What's the real test to Xi Jinping and the Communist Party at the Third Plenum?

There is something odd and disturbing about the conventional wisdom surrounding the upcoming Third Plenum of the 18th Central Committee of the Chinese Communist Party (CCP). As the November 9-12 conclave draws near, the international community’s attention seems to be focused mainly on technocratic policy changes deemed essential to restructuring China’s state-dominated economy and reenergising growth.
Will the government liberalise interest rates or loosen capital controls? How will the fiscal system be revamped? Will land reform be part of the package?
The list of such questions goes on. Outside China, the prevalent view among business leaders is that President Xi Jinping’s new administration has consolidated its power and acquired enough authority to push through far-reaching economic reforms. He and his colleagues need only to get the specific policies right.
On the surface, such thinking may seem reasonable. In China’s top-down political system, a unified leadership is seen as fully capable of forcing the bureaucracy to comply with its wishes. With Xi’s anti-corruption campaign in full swing, and the example of Bo Xilai’s imprisonment serving as a warning to the new president’s adversaries (no matter how senior they are), Chinese officials at all levels, it is widely believed, are likely to toe the line.
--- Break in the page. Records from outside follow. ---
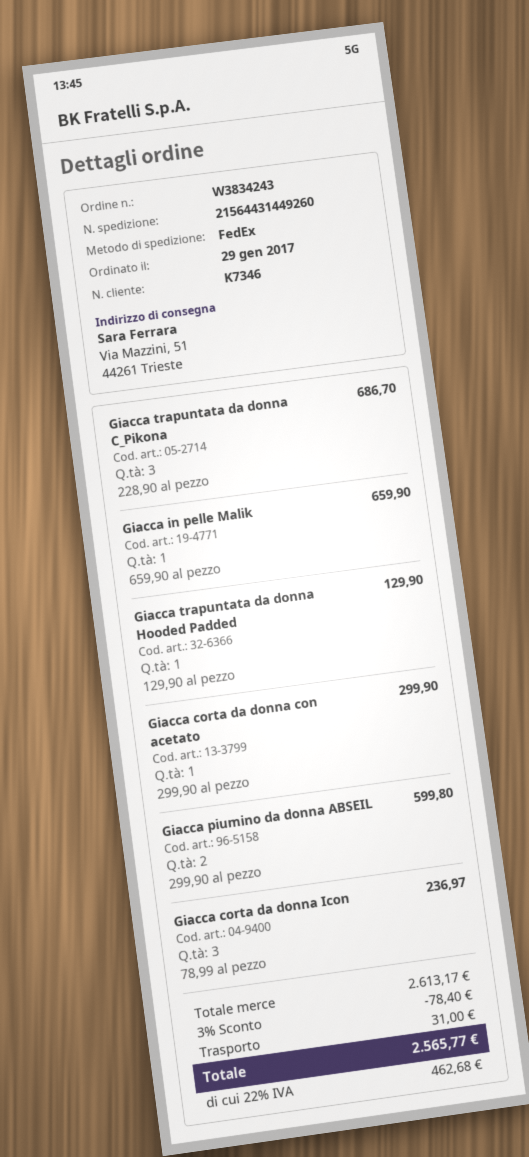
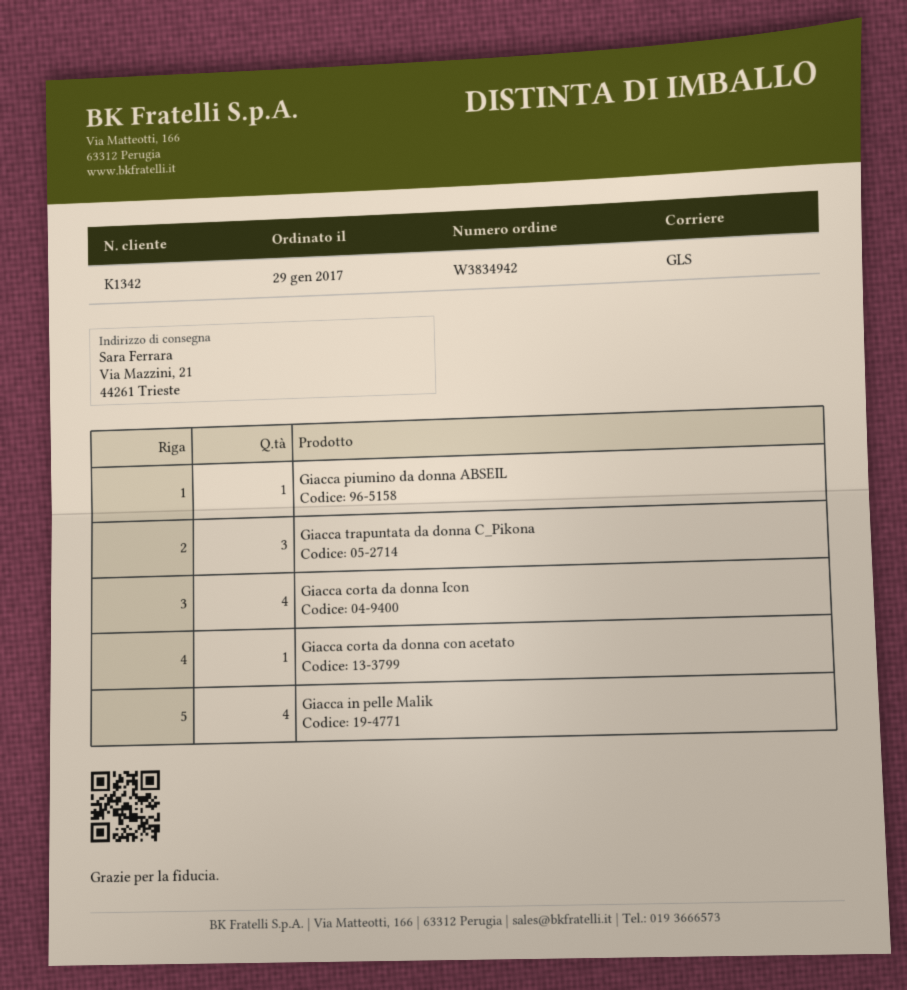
order number: W3834243 -> W3834942
customer number: K7346 -> K1342
shipping method: FedEx -> GLS
ship to: Via Mazzini, 51, 44261 Trieste -> Via Mazzini, 21, 44261 Trieste
Giacca in pelle Malik: 1 -> 4
Giacca trapuntata da donna Hooded Padded: 1 -> none
Giacca piumino da donna ABSEIL: 2 -> 1
Giacca corta da donna Icon: 3 -> 4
Unfortunately, this view is both too sanguine and naïve. It overestimates the effectiveness of anti-corruption campaigns in contemporary China (there have been many in the last three decades), and it overlooks the political sources of the country’s economic slowdown. While Xi’s efforts to cleanse the rot inside the Chinese party-state should be applauded, it is no less important to recognise their limits.
So far, Xi’s campaign has remained a conventional affair involving selective prosecution. Given the central government’s well-known inability to enforce its policies at the local level and the prevalence of tight-knit patronage networks in Chinese provinces and cities, it is unrealistic to expect that the current anti-corruption drive will produce significantly better results than in the past.
Indeed, the fight against corruption is at war with itself, because Xi is simultaneously seeking to buttress one-party rule. But it is precisely the absence of effective checks on the exercise of power that encourages and sustains rampant corruption in the first place.